Monday, July 14, 2014: 5:45 PM
Room: Booth 63
Oral Presentation
Spiros GANGAS , Department of Sociology, Deree-the American College of Greece, Athens, Greece
In this presentation I shall argue that the category of ‘recognition’ (Hegel, Honneth) and its approach to social justice can be enriched if we address two major issues: a) the first problem posed for any theory of recognition is to forge a theory of social institutions embedding social justice. Following Axel Honneth’s recent shift towards the work of Durkheim and Parsons, I shall defend this pattern arguing that a new theory of Sittlichkeit is indeed pressing for an adequate approach to social justice through the lens of recognition. Yet, and this is issue (b), Honneth’s theory leaves largely unaddressed the issue of ressentiment, a powerful index of misrecognition and disrespect. I shall thus attempt to fill this void in Honneth drawing on Max Scheler’s configuration of ressentiment. It seems that ressentiment is pertinent to a theory of just social institutions in many ways.

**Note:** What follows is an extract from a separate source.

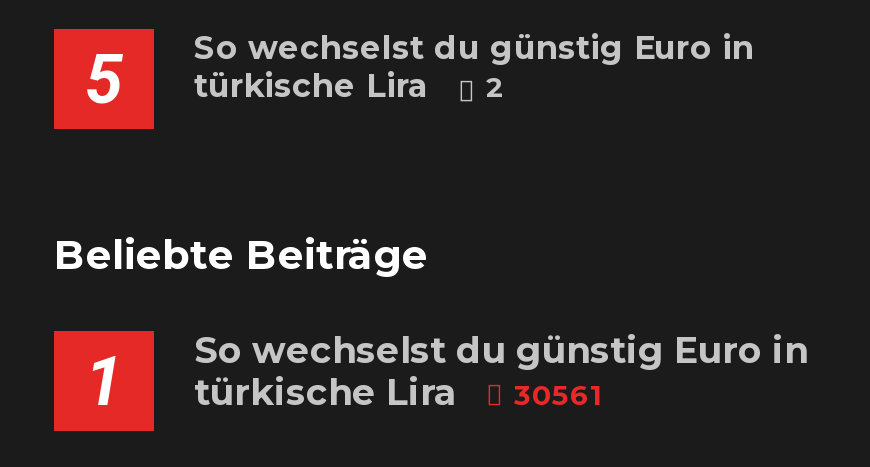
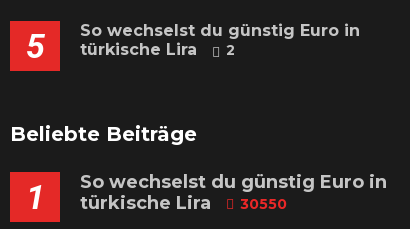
- 1 türkische Lira So wechselst du günstig Euro in 30561
+ 1 türkische Lira So wechselst du günstig Euro in 30550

For instance, I shall address Parsons’ inclusion of ‘sour grapes’ pathology in his theory of modern society, extending it to the radicalization of systems theory in Luhmann. Luhmann is important because he locates, perhaps unwittingly, a space in society where ressentiment may be cultivated. This is no other that the inelastic binary code which sets a social system’s self-definition in motion. Rigid, and systemically coded, dualisms give rise to feelings of  ressentiment between categories (‘left-‘right’, ‘progressives’-‘conservatives’, ‘public-private’, ‘pro-globalization-anti-globalization’ advocates) and shipwreck important reforms that would mitigate injustice and would improve patterns of intersubjective recognition. Augmenting the category of ‘misrecognition’ to include the ressentiment problematic can help social theorists to theorize better significant empirical findings (e.g. Wilkinson and Pickett, The Spirit Level) that bear on the issue of contemporary social institutions and their approach to social justice.